_ABOUT THIS EXERCISE_:
From the first line through the line containing "(215, 921) none", transcribe the records exactly and include no other lines.

(Version comparison data)

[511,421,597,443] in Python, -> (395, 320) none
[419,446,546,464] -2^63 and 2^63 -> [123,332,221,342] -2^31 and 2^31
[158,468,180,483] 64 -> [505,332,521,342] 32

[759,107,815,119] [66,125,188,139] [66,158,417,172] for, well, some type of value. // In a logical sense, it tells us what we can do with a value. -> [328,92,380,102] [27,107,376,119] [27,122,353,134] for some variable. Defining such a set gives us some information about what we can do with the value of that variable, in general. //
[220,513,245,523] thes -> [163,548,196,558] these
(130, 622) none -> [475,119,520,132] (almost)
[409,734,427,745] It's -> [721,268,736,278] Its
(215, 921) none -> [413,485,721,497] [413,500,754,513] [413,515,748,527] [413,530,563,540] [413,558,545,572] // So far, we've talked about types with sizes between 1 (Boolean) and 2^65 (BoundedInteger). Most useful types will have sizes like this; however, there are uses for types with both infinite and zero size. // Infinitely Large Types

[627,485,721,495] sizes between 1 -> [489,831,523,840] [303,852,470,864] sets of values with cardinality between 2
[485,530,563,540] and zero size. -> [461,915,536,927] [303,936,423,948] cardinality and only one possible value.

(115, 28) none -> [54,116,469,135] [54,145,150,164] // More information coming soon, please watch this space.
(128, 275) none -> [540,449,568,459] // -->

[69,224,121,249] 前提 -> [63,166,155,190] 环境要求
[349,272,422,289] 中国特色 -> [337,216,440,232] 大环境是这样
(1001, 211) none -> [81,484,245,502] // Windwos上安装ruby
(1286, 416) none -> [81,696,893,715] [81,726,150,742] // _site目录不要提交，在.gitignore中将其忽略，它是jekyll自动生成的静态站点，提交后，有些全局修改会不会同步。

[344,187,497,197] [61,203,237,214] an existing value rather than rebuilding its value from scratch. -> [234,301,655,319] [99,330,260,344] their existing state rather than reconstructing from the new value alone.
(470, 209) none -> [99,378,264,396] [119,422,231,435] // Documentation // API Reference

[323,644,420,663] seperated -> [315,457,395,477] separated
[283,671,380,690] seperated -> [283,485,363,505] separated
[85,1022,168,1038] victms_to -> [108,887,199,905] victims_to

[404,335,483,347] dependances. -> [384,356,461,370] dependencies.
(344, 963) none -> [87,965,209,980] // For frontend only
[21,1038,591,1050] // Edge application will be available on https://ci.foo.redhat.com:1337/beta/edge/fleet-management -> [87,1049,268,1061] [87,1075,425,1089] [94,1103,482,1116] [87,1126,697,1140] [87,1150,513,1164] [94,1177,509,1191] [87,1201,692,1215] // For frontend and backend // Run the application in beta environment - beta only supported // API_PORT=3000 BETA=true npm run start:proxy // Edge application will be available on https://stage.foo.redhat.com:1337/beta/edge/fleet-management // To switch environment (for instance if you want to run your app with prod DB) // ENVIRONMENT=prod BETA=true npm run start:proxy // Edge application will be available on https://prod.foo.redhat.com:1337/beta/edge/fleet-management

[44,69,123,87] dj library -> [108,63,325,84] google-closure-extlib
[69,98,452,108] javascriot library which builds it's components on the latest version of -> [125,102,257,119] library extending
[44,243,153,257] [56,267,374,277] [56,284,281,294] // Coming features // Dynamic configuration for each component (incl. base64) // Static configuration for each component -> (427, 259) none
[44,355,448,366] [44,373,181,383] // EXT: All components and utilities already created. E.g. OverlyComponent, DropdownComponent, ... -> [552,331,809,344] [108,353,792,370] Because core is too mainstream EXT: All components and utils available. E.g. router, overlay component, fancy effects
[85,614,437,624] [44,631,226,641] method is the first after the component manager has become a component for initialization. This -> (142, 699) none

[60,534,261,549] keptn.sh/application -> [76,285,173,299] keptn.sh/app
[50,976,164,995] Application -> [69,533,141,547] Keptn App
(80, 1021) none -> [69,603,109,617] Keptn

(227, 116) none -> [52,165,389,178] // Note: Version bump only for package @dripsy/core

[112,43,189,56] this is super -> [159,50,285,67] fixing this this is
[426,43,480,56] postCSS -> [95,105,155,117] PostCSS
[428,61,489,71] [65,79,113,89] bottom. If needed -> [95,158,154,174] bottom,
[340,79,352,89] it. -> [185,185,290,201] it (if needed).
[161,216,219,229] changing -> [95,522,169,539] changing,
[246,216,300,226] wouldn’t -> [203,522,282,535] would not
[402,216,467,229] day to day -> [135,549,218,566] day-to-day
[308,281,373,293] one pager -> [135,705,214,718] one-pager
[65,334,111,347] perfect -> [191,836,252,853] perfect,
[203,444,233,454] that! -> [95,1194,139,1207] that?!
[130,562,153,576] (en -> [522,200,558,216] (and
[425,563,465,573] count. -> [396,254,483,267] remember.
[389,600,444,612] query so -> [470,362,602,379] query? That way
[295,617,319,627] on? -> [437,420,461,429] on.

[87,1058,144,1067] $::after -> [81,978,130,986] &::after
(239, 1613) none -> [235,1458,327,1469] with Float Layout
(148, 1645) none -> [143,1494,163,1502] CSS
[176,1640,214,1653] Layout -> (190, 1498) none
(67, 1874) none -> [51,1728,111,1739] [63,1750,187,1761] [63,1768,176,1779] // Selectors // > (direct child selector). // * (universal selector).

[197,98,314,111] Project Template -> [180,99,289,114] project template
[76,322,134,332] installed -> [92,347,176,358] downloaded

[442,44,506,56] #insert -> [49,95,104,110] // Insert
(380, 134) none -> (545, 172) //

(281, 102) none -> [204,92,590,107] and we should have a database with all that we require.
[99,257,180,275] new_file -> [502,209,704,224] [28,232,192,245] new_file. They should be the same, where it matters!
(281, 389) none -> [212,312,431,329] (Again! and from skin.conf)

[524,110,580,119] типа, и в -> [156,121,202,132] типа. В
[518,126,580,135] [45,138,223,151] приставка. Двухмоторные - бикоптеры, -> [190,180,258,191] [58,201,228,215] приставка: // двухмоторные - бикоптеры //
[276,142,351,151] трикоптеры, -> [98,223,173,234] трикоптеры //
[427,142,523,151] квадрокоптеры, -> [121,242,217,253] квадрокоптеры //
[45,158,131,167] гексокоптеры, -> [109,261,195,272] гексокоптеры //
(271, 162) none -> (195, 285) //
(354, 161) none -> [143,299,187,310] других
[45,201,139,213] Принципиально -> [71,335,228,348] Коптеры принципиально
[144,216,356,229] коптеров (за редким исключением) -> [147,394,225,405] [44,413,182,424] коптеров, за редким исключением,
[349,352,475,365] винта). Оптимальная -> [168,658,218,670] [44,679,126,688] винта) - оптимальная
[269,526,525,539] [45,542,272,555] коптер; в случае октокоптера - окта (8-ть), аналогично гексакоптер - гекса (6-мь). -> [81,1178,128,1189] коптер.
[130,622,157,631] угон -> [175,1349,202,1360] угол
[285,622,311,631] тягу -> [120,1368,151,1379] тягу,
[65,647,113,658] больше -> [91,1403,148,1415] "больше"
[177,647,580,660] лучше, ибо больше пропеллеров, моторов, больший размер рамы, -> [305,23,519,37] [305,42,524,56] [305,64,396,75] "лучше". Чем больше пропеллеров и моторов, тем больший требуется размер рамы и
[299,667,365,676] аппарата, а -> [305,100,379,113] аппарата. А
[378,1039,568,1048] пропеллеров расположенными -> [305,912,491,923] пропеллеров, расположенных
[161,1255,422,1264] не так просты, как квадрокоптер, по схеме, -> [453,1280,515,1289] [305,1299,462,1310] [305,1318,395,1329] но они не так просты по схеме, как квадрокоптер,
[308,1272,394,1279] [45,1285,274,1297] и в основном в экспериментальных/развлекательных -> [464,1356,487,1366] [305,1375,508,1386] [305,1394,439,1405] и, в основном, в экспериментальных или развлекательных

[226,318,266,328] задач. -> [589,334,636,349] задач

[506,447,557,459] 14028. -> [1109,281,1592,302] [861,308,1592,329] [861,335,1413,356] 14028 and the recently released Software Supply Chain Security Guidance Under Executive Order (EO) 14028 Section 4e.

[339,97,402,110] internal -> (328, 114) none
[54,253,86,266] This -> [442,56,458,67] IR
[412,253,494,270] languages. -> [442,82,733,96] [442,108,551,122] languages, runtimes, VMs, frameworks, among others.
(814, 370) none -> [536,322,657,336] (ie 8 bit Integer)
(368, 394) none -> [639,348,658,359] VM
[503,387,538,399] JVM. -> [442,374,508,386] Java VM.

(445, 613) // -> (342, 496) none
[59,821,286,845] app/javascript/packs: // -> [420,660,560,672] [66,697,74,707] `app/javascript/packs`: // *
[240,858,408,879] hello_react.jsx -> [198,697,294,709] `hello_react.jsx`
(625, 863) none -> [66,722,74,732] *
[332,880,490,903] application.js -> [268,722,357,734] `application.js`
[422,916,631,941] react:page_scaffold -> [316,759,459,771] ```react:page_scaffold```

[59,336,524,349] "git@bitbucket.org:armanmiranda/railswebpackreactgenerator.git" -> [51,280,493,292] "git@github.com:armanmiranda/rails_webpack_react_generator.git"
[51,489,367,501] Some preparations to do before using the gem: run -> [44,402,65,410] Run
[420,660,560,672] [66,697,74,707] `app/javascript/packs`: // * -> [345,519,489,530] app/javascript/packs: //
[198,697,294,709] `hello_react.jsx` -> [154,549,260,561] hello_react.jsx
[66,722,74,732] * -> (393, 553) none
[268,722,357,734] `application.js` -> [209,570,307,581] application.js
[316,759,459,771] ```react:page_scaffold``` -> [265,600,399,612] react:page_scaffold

_TASK SOLUTION_:
[511,421,597,443] in Python, -> (395, 320) none
[419,446,546,464] -2^63 and 2^63 -> [123,332,221,342] -2^31 and 2^31
[158,468,180,483] 64 -> [505,332,521,342] 32

[759,107,815,119] [66,125,188,139] [66,158,417,172] for, well, some type of value. // In a logical sense, it tells us what we can do with a value. -> [328,92,380,102] [27,107,376,119] [27,122,353,134] for some variable. Defining such a set gives us some information about what we can do with the value of that variable, in general. //
[220,513,245,523] thes -> [163,548,196,558] these
(130, 622) none -> [475,119,520,132] (almost)
[409,734,427,745] It's -> [721,268,736,278] Its
(215, 921) none -> [413,485,721,497] [413,500,754,513] [413,515,748,527] [413,530,563,540] [413,558,545,572] // So far, we've talked about types with sizes between 1 (Boolean) and 2^65 (BoundedInteger). Most useful types will have sizes like this; however, there are uses for types with both infinite and zero size. // Infinitely Large Types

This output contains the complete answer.